Monday, May 14, 2012

Are you willing to pay more for green energy?

Study: Public willing to pay for more green energy
By Andrew Restuccia - 05/14/12 05:27 PM ET
Legislation mandating that power companies obtain a major portion of the country’s electricity from low-carbon energy sources may face an uphill battle on Capitol Hill. But the policy has strong public support, a new study indicates.

The average American is willing to pay $162 per year in higher electricity costs if a “clean energy standard” (CES) becomes law, according to the study, which was published in the journal Nature Climate Change Sunday.


Link here to read more from The Hill E 2 Wire

4 comments:

Anonymous said...

Pandy, I tried to read this report, but couldn't see spending $18. Therefore, we can't see how they conducted their poll or how they framed their questions.

If the authors saw differences in ethnicity, age, economic status and political persuasion then they probably also saw differences between urbanites and people living in rural communities.

Given the divergence then policy-makers should tailor public policy accordingly.

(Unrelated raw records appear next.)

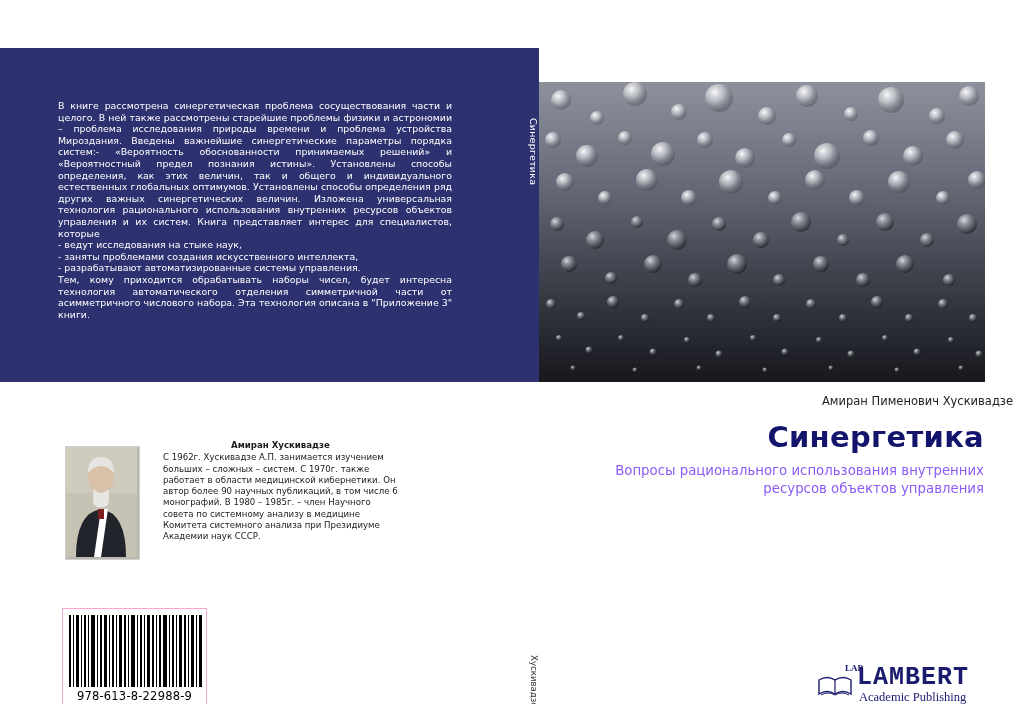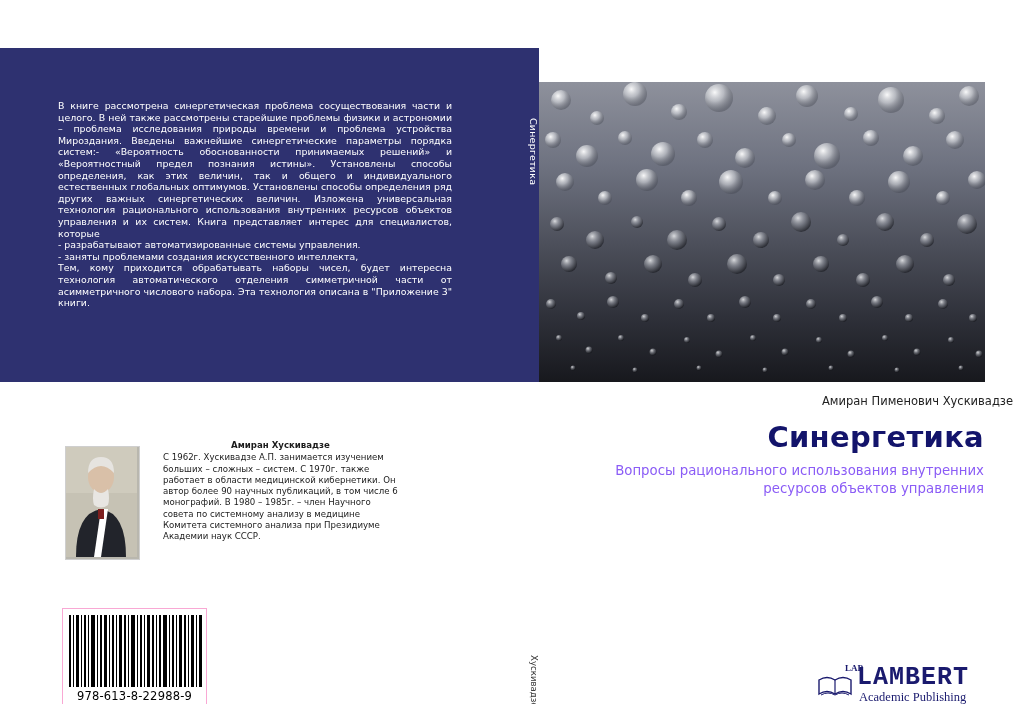--- a/index.html
+++ b/index.html
@@ -253,22 +253,23 @@
 </style>
 </head>
 <body>
 
 <div class="cover">
 
   <div class="back-panel"></div>
 
   <div class="blurb">
     <p class="just">В книге рассмотрена синергетическая проблема сосуществования части и целого. В ней также рассмотрены старейшие проблемы физики и астрономии – проблема исследования природы времени и проблема устройства Мироздания. Введены важнейшие синергетические параметры порядка систем:- «Вероятность обоснованности принимаемых решений» и «Вероятностный предел познания истины». Установлены способы определения, как этих величин, так и общего и индивидуального естественных глобальных оптимумов. Установлены способы определения ряд других важных синергетических величин. Изложена универсальная технология рационального использования внутренних ресурсов объектов управления и их систем. Книга представляет интерес для специалистов, которые</p>
+    <p class="left">- ведут исследования на стыке наук,</p>
+    <p class="left">- заняты проблемами создания искусственного интеллекта,</p>
     <p class="left">- разрабатывают автоматизированные системы управления.</p>
-    <p class="left">- заняты проблемами создания искусственного интеллекта,</p>
     <p class="just">Тем, кому приходится обрабатывать наборы чисел, будет интересна технология автоматического отделения симметричной части от асимметричного числового набора. Эта технология описана в "Приложение 3" книги.</p>
   </div>
 
   <div class="spine"></div>
   <div class="spine-top"></div>
   <div class="spine-title">Синергетика</div>
   <div class="spine-author">Хускивадзе</div>
 
   <div class="front-image">
     <svg width="446" height="300" viewBox="0 0 446 300" xmlns="http://www.w3.org/2000/svg" aria-hidden="true">

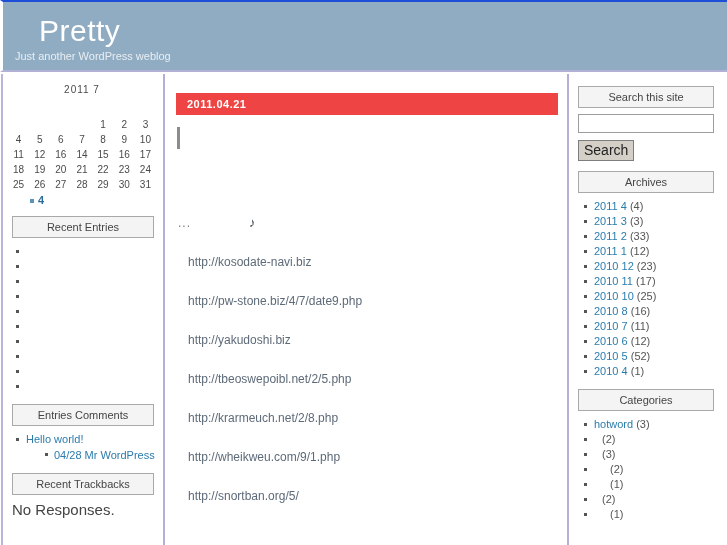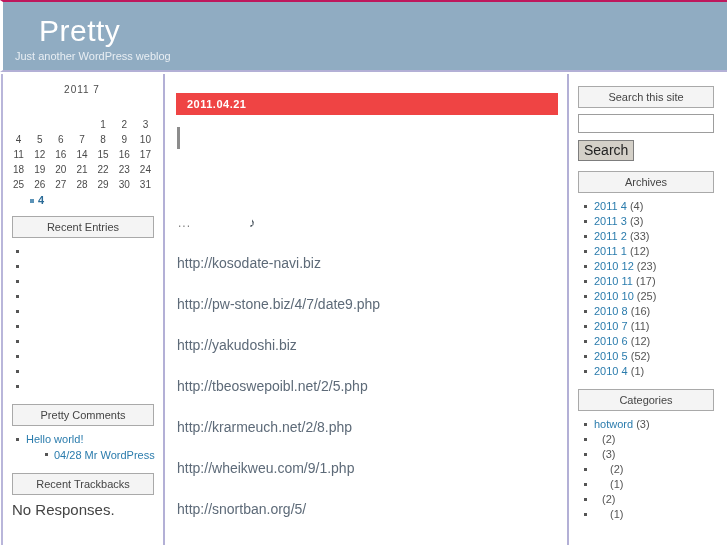--- a/index.html
+++ b/index.html
@@ -25,21 +25,21 @@
 
   
   .banner {
     position: absolute;
     left: 0;
     top: 0;
     width: 727px;
     height: 72px;
     background: #90acc2;
     border-left: 3px solid #ffffff;
-    border-top: 2px solid #be185d;
+    border-top: 2px solid #1d4ed8;
     border-bottom: 2px solid #b3b0d6;
     box-sizing: border-box;
   }
   .blog-title {
     position: absolute;
     left: 36px;
     top: 12px;
     font-size: 30px;
     font-weight: normal;
     color: #ffffff;
@@ -266,22 +266,22 @@
     color: #7d7d7d;
     letter-spacing: 1px;
   }
   .ellipsis-row .note {
     display: inline-block;
     margin-left: 58px;
     color: #3a4650;
     font-size: 13px;
   }
   .link-row {
-    margin: 25px 0 0 1px;
-    font-size: 14px;
+    margin: 25px 0 0 12px;
+    font-size: 12px;
   }
   .link-row:first-of-type { margin-top: 28px; }
   .link-row a {
     color: #5d6a78;
     text-decoration: none;
   }
 </style>
 </head>
 <body>
 
@@ -374,21 +374,21 @@
         <li class="blank"><a href="#"></a></li>
         <li class="blank"><a href="#"></a></li>
         <li class="blank"><a href="#"></a></li>
         <li class="blank"><a href="#"></a></li>
         <li class="blank"><a href="#"></a></li>
         <li class="blank"><a href="#"></a></li>
       </ul>
     </div>
 
     <div class="widget">
-      <div class="widget-title">Pretty Comments</div>
+      <div class="widget-title">Entries Comments</div>
       <ul class="widget-list">
         <li>
           <a href="#">Hello world!</a>
           <ul class="sub-list">
             <li><a href="#">04/28 Mr WordPress</a></li>
           </ul>
         </li>
       </ul>
     </div>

City-dwellers, who NEED the power, should pay far, far more than us poor, dumb country folk who have to live next to city dweller's electric generators. We take their criminals, we take their garbage and any other noxious parts of city life that can be exported upstate.

If city dwellers support wind and other renewables unequivocally then it's time they stick solar panels and turbines on top of every building, in every park and offshore in the Atlantic as far as the eye can see. But please, leave us alone.

Anonymous said...

Sure! I would too – if that were remotely possible! I would be thrilled if we could meet our power needs with just wind and solar. And I would happily pay $200 a year more for that. But the survey apparently did not ask people if they were also willing to give up the use of air-conditioning, severely limit the use of their appliances, extinguish the lights in their homes after 8pm, and tolerate periodic brownouts. And the survey did not ask people if they would be willing to pay a much higher (and more realistic) price per year (say, $1100/year) for renewable only power.

And the survey surely made no effort to inquire how many turbines would be an acceptable number of turbines to see from one’s kitchen window.

Hogwash. Surveys can be used to push almost any point – by crafting the questions to get the answers you want. That was certainly the case here.

A national clean energy standard (CES) is the Holy Grail legislation for Big Wind. It would put coal out of business immediately; it would take away the price advantage enjoyed by natural gas. It would give Big Wind and Big Solar a head start over Big Hydro and nuclear. The renewable lobby knows that all the Big Hydro that will ever be built in the US has already been built. They know that permitting for new nuclear is a long and arduous process that would give them plenty to time to build new wind and solar projects.

With a CES the wind lobby would no longer be put in the awkward situation of annual begging for subsidies and tax credits. They could just sit back and relax knowing that their competitors in the energy market had just had lead weights tied to their ankles and thrown into the drink.

The unreliable nature of renewable only power would soon produce a consumer and political backlash of immense proportions. But before that would take hold, renewable developers would have a heyday.

Fortunately – the promotion of a national CES is – in the real world – only at the level of political posturing.

Anonymous said...

Why in the world should we have to pay more? I've been under the impression that wind is free.
BP and many leaseholders pointed this out long ago.

Stay Focused said...

The wind is free -- when it blows. Building a wind farm is far from free. That cost has to be recovered in a reasonable time frame. And the wind developer knows he can't produce and sell enough on- demand electricity to cover the costs without artificial help in the form of a direct subsidy, tax break, or price adjustment.